Нет, лучше пасть, как дуб в ненастье,
Чем камышом остаться жить,
Чтобы потом считать за счастье
Для франта тросточкой служить.
Я слышал также, как после этой последней строфы книга ударилась об стену и полетела на пол. Через минуту Истомин вошел ко мне.
- А что вы думаете, - спросил он меня снова, - что вы думаете об этой "невыплаканной слезинке"?
- А ведь вы больны, Роман Прокофьич, - сказал я ему вместо ответа.
- Должно быть, в самом деле болен, - произнес Истомин.
Он приподнялся, посмотрел на себя в зеркало и, не говоря ни слова, вышел.
Ладить с Романом Прокофьичем не было никакого средства. Его избалованная натура кипела и волновалась беспрестанно. Он решительно не принимал никого и высказывался только самыми странными выходками" - Знаете, - говорил он мне однажды, - как бы это было хорошо пристрелить какую-нибудь каналью?
- Чем же это, - спрашиваю, - так очень хорошо бы было?
- Воздух бы немножко расчистился, а то сперлось уж очень.
Роман Прокофьич поставил на край этажерки карту, выстрелил в нее из револьвера и попал.
- Хорошо? - спросил он, показывая мне туза, пробитого в самое очко, и вслед за этим кликнул Янка.
- Милый Яни! Подержи-ка, - сказал он, подавая слуге карту.
Янко спокойно поставил на своей стриженой голове карту и деликатно придерживал ее за нижние углышки обеими руками.
Истомин отошел, приподнял пистолет и выстрелил: новая карта опять была пробита в самой середине.
Я знал, что такие забавы у них были делом весьма обыкновенным, но все-таки эта сцена встревожила меня, и притом в комнате становилось тяжело дышать от порохового дыма.
- Пойдемте лучше ко мне! - позвал я Истомина.
- А здесь разве не все равно?
- Теперь здесь действительно воздух очень сперт.
- Да, здесь воздух спирается, спирается, - заговорил Истомин, двигая своими черными бровями. - Здесь воздух ужасно спирается, - закончил он, желая придать своему лицу как можно более страдания и вообще скорчив грустную рожу.
Это было невыносимо противно. Перед кем это, для кого и для чего он ломался?
И несколько дней все он ходил смирнехонек и все напевал:
Любить мечты не преступленье,
И я люблю мою мечту.
Надоела уж даже мне эта песня. Щульц, встречаясь со мною у Норков, очень часто осведомлялся у меня об Истомине.
- Что наш жук-отшельник делает? - спрашивал он.
Я отвечал, что хандрит.
- Заряжается, верно, чем-нибудь! - восклицал Шульц. - Я знаю эти капризные натуры: вдохновения нет, сейчас и беситься, - самодовольно разъяснил он, обращаясь к Иде Ивановне и Мане.

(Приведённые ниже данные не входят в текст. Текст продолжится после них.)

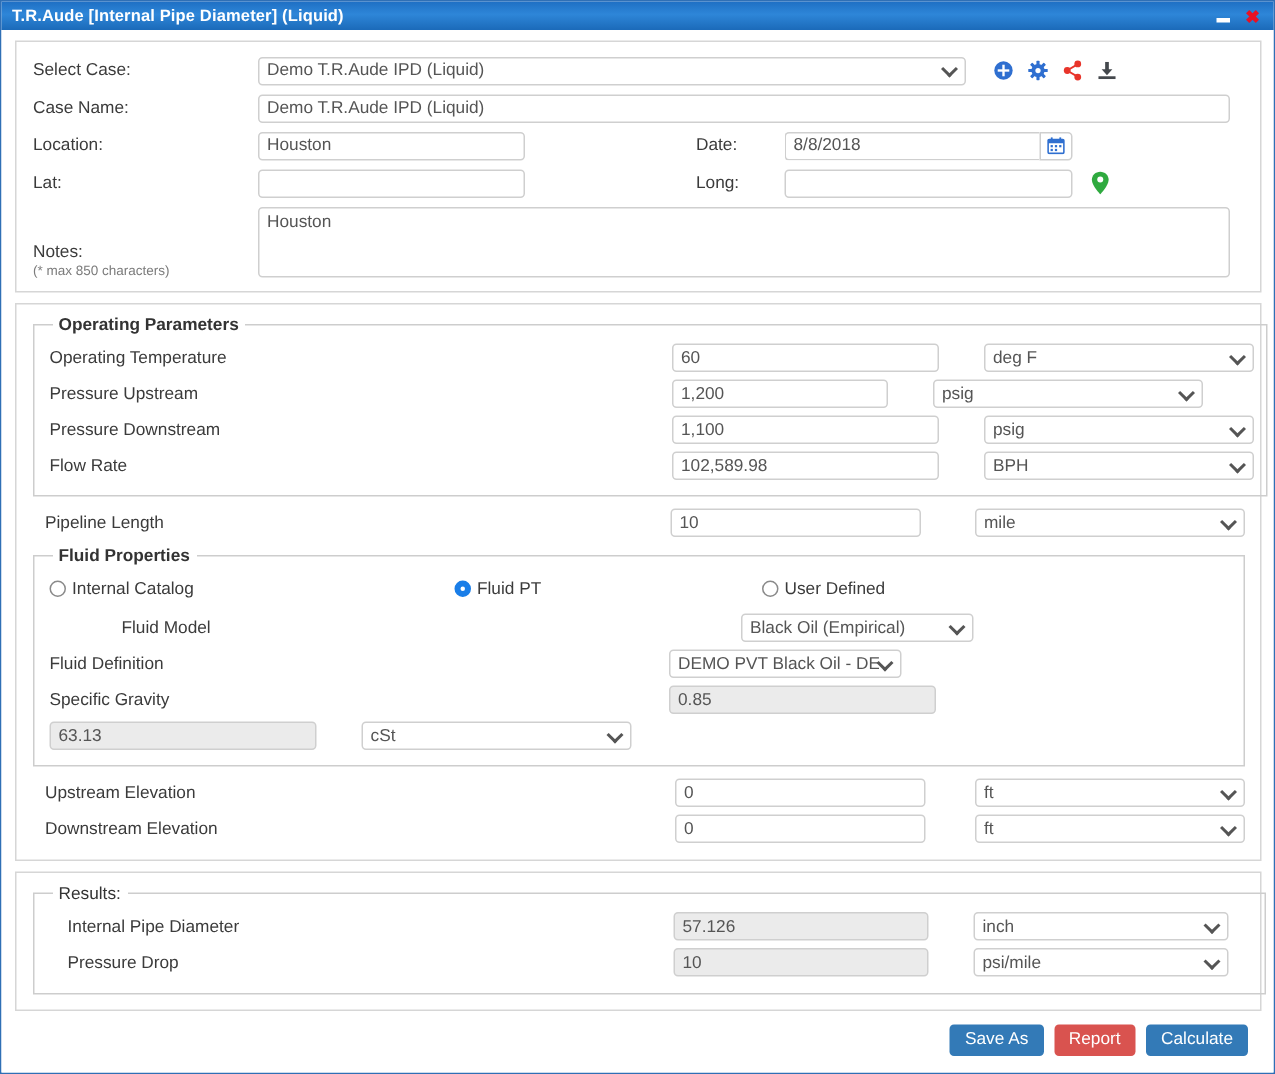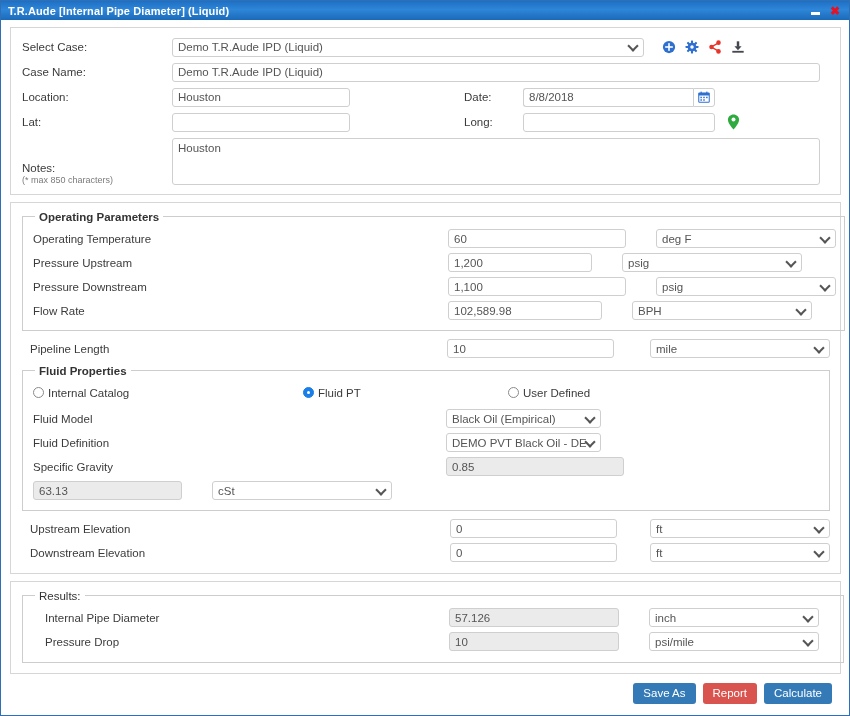--- a/index.html
+++ b/index.html
@@ -246,21 +246,21 @@
           <input class="fld" style="width: 178px;" value="1,100">
           <span class="selwrap" style="margin-left:30px;">
             <select class="sel" style="width:180px;">
               <option>psig</option>
             </select>
           </span>
         </div>
 
         <div class="prow">
           <span class="pname" style="width:415px; flex:0 0 415px;">Flow Rate</span>
-          <input class="fld" style="width: 154px;" value="102,589.98">
+          <input class="fld" style="width: 178px;" value="102,589.98">
           <span class="selwrap" style="margin-left:30px;">
             <select class="sel" style="width:180px;">
               <option>BPH</option>
             </select>
           </span>
         </div>
       </fieldset>
 
       <div class="prow" style="padding-left:8px;">
         <span class="pname" style="width:417px; flex:0 0 417px;">Pipeline Length</span>
@@ -284,21 +284,21 @@
             <span class="rdot on"></span>
             <span>Fluid PT</span>
           </span>
           <span class="radio">
             <span class="rdot"></span>
             <span>User Defined</span>
           </span>
         </div>
 
         <div class="prow">
-          <span class="pname" style="width:413px; flex:0 0 413px;">Fluid Model</span>
+          <span class="pname" style="width:413px; flex:0 0 413px;margin-left:48px;">Fluid Model</span>
           <span class="selwrap">
             <select class="sel" style="width:155px;">
               <option>Black Oil (Empirical)</option>
             </select>
           </span>
         </div>
 
         <div class="prow">
           <span class="pname" style="width:413px; flex:0 0 413px;">Fluid Definition</span>
           <span class="selwrap">
@@ -307,21 +307,21 @@
             </select>
           </span>
         </div>
 
         <div class="prow">
           <span class="pname" style="width:413px; flex:0 0 413px;">Specific Gravity</span>
           <input class="fld ro" style="width: 178px;" readonly="" value="0.85">
         </div>
 
         <div class="prow">
-          <input class="fld ro" style="width: 149px;" readonly="" value="63.13">
+          <input class="fld ro" style="width: 178px;" readonly="" value="63.13">
           <span class="selwrap" style="margin-left:30px;">
             <select class="sel" style="width:180px;">
               <option>cSt</option>
             </select>
           </span>
         </div>
       </fieldset>
 
       <div class="prow" style="padding-left:8px;">
         <span class="pname" style="width:420px; flex:0 0 420px;">Upstream Elevation</span>

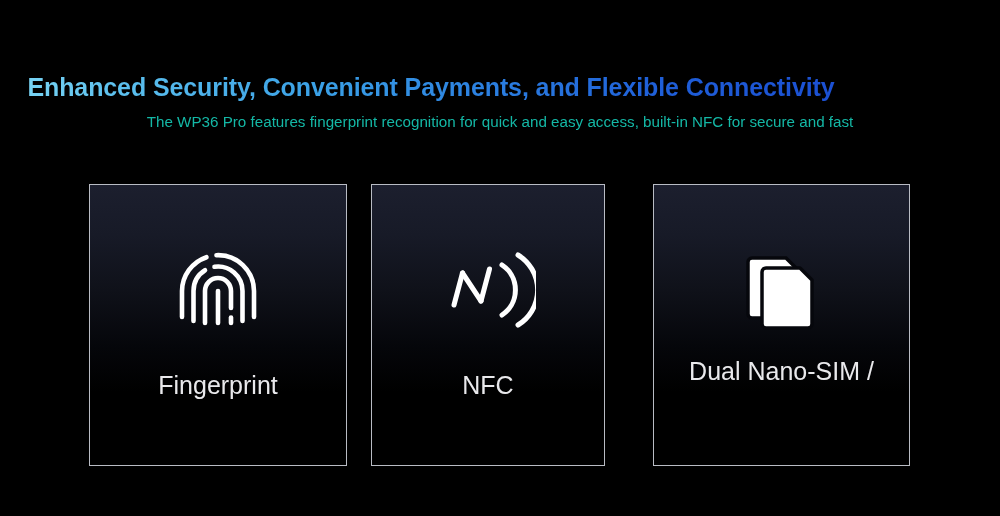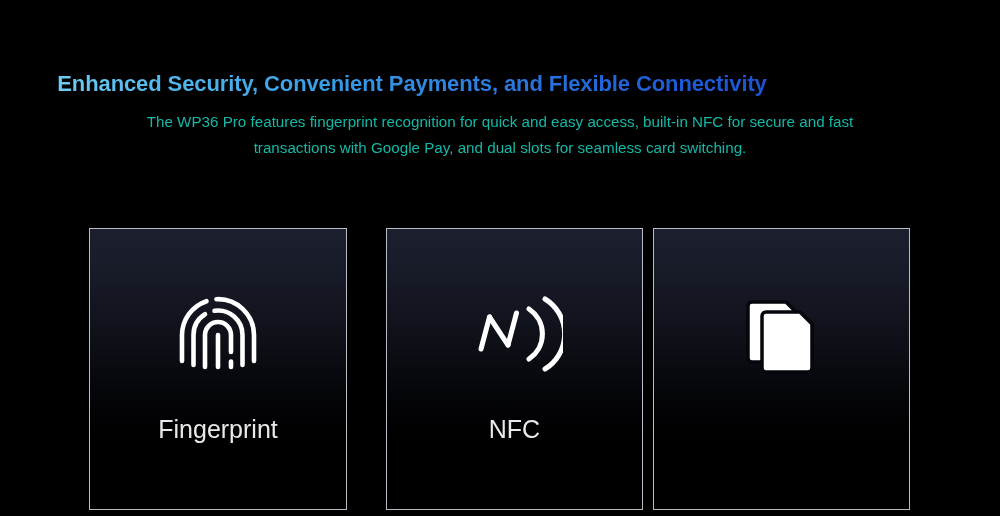--- a/index.html
+++ b/index.html
@@ -22,36 +22,37 @@
     background: #000000;
   }
 
   
   .headline {
     position: absolute;
     top: 49px;
     left: 0;
     width: 824px;
     text-align: center;
-    font-size: 22px;
+    font-size: 25px;
     font-weight: 700;
     letter-spacing: -0.1px;
     line-height: 34px;
     background-image: linear-gradient(90deg,
         #7fd8f5 0%,
         #5cc0ee 14%,
         #3aa0e6 38%,
         #2b7fe0 58%,
         #1f5fd8 78%,
         #1b4fd2 100%);
     -webkit-background-clip: text;
     background-clip: text;
     color: transparent;
     -webkit-text-fill-color: transparent;
     white-space: nowrap;
+    padding-left: 19px;
   }
 
   .subhead {
     position: absolute;
     top: 94px;
     left: 50%;
     transform: translateX(-50%);
     width: 790px;
     text-align: center;
     font-size: 15.2px;
@@ -60,39 +61,38 @@
     color: #14b8a6;
   }
 
   
   .cards {
     position: absolute;
     top: 184px;
     left: 0;
     width: 1000px;
     height: 282px;
-    margin-top: 44px;
   }
 
   .card {
     position: absolute;
     top: 0;
     height: 282px;
     box-sizing: border-box;
     border: 1px solid #b9bcc4;
     background-image: linear-gradient(180deg,
         #1c1f2e 0%,
         #171a27 18%,
         #0f1119 38%,
         #05060a 58%,
         #000000 74%,
         #000000 100%);
   }
   .card-1 { left: 89px;  width: 258px; }
-  .card-2 { left: 386px; width: 257px; }
+  .card-2 { left: 371px; width: 234px; }
   .card-3 { left: 653px; width: 257px; }
 
   .card-inner {
     position: relative;
     width: 100%;
     height: 100%;
     display: flex;
     flex-direction: column;
     align-items: center;
   }
@@ -127,21 +127,20 @@
 </style>
 </head>
 <body>
 
 <div class="page">
 
   <h2 class="headline">Enhanced Security, Convenient Payments, and Flexible Connectivity</h2>
 
   <p class="subhead">
     <span class="sub-line" style="display: block;">The WP36 Pro features fingerprint recognition for quick and easy access, built-in NFC for secure and fast</span>
-    <span class="sub-line" style="display: block;">transactions with Google Pay, and dual slots for seamless card switching.</span>
   </p>
 
   <div class="cards">
 
     <div class="card card-1">
       <div class="card-inner">
         <div class="icon-wrap">
           <svg width="92" height="92" viewBox="0 0 92 92" fill="none" stroke="#ffffff" stroke-width="4.6" stroke-linecap="round" stroke-linejoin="round">
 
             <path d="M10 72 L10 46 A36 36 0 0 1 34.5 12.2"></path>
@@ -191,18 +190,19 @@
           <svg width="80" height="86" viewBox="0 0 80 86" fill="none">
 
             <path d="M10 10 h34 l12 12 v44 a4 4 0 0 1 -4 4 h-42 a4 4 0 0 1 -4 -4 v-52 a4 4 0 0 1 4 -4 z" fill="#ffffff"></path>
 
             <path d="M10 10 h34 l12 12 v44 a4 4 0 0 1 -4 4 h-42 a4 4 0 0 1 -4 -4 v-52 a4 4 0 0 1 4 -4 z" fill="none" stroke="#06070c" stroke-width="3.5"></path>
 
             <path d="M24 20 h34 l12 12 v44 a4 4 0 0 1 -4 4 h-42 a4 4 0 0 1 -4 -4 v-52 a4 4 0 0 1 4 -4 z" fill="#ffffff" stroke="#06070c" stroke-width="3.5" stroke-linejoin="round"></path>
           </svg>
         </div>
         <div class="card-label label-3">
+          <span class="label-line">Dual Nano-SIM /</span>
         </div>
       </div>
     </div>
 
   </div>
 </div>
 
 </body></html>

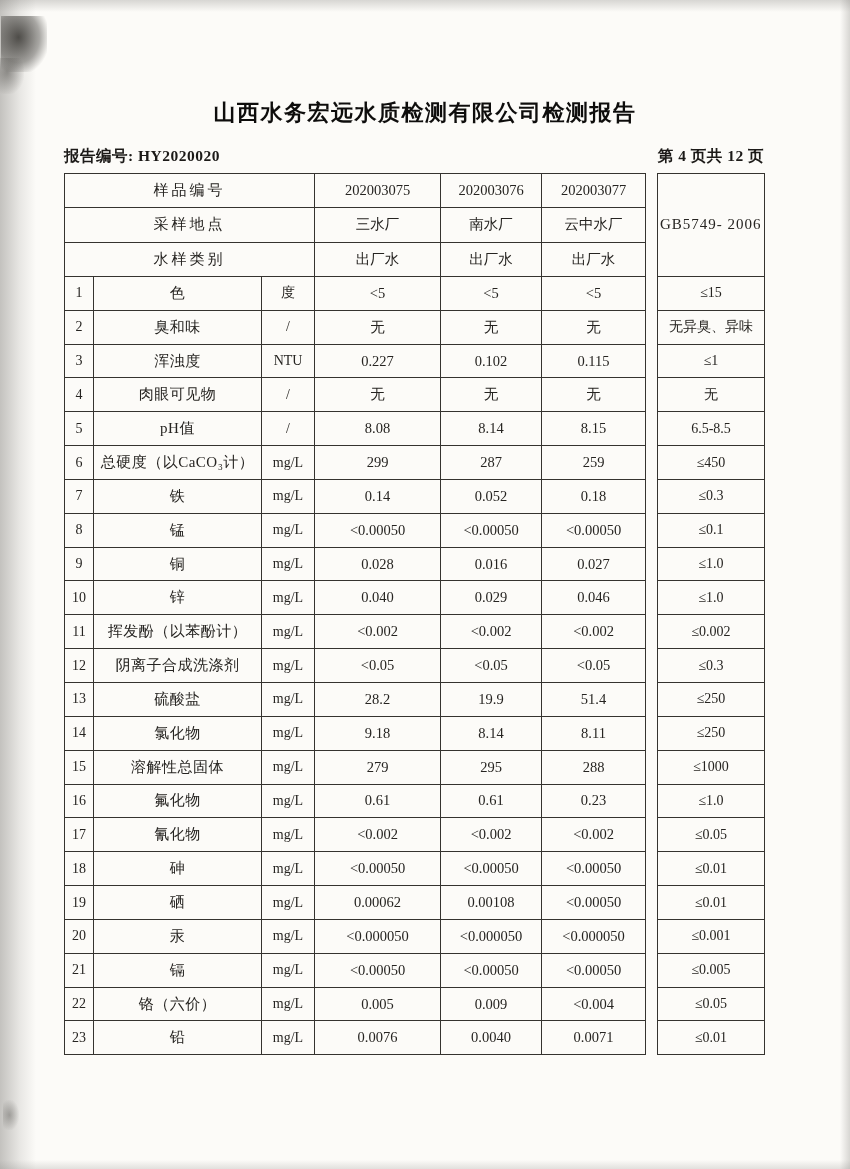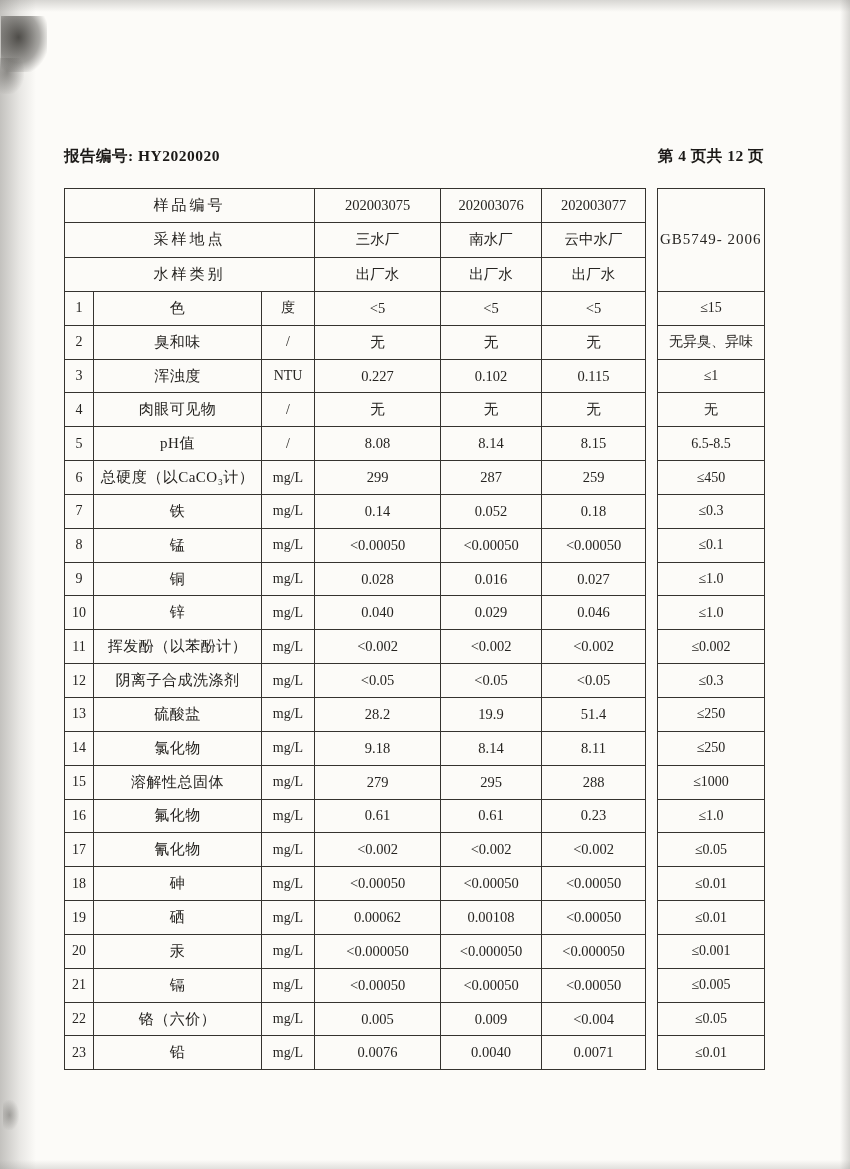--- a/index.html
+++ b/index.html
@@ -66,21 +66,21 @@
     justify-content: space-between;
     align-items: baseline;
     font-size: 15.5px;
     letter-spacing: 0.5px;
     color: #1c1a18;
     font-weight: bold;
   }
   
   table.report-table {
     position: absolute;
-    left: 64px; top: 188px;
+    left: 64px; top: 173px;
     width: 700px;
     border-collapse: collapse;
     table-layout: fixed;
     font-size: 14.5px;
     color: #262421;
   }
   table.report-table td {
     border: 1px solid #35332f;
     text-align: center;
     vertical-align: middle;
@@ -122,20 +122,21 @@
 <div class="page">
 
   <div class="art art-left"></div>
   <div class="art art-top"></div>
   <div class="art art-right"></div>
   <div class="art art-bottom"></div>
   <div class="art art-blob-tl"></div>
   <div class="art art-blob-tl2"></div>
   <div class="art art-blob-bl"></div>
 
+  <h1 class="title">山西水务宏远水质检测有限公司检测报告</h1>
 
   <div class="meta">
     <div>
       <span>报告编号:</span>
       <span>HY2020020</span>
     </div>
     <div>第 4 页共 12 页</div>
   </div>
 
   <table class="report-table">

Ни та, ни другая не отвечали ему ни слова. У этих обеих девушек Фридрих Шульц большим расположением похвалиться не мог.
ГЛАВА ДЕСЯТАЯ
Чудачества Истомина продолжались. Он, как говорил о нем Шульц, все не переставал капризничать и не возвращался к порядку. Видно было, что ему действительно приходилось тяжело; становилось, что называется, невмочь; он искал исхода и не находил его; он нуждался в каком-нибудь толчке, который бы встряхнул его и повернул лицом к жизни. Но этого толчка не случилось, и придумать его было невозможно, а, наконец, Истомин сочинил его себе сам.
В один из тех коротких промежутков этой беспокойной полосы, когда Истомин переставал читать запоем, страстно увлекаясь и беснуясь, и, наоборот, становился неестественно смирен и грустный бродил тише воды, ниже травы, я зашел к нему прямо с улицы и сказал, что на днях дают обед для одного почтеннейшего человека, которого очень уважал и почитал Истомин.
- Я, - говорю, - записал на обед и себя и вас, Роман Прокофьич!
- Очень, - отвечает, - мило сделали. А сколько денег?
Я сказал.
Истомин взял свой портмоне и, подавая мне ассигнацию, тепло пожал мою руку.
- Пойдете? - спросил я.
- Как же, непременно пойду.
В день этого обеда Истомин с самого утра не надевал своего пиджака и был очень спокоен, но молчалив. За юбилейным обедом он равнодушно слушал разные пышные и сухие речи; ел мало и выпил только два бокала шампанского.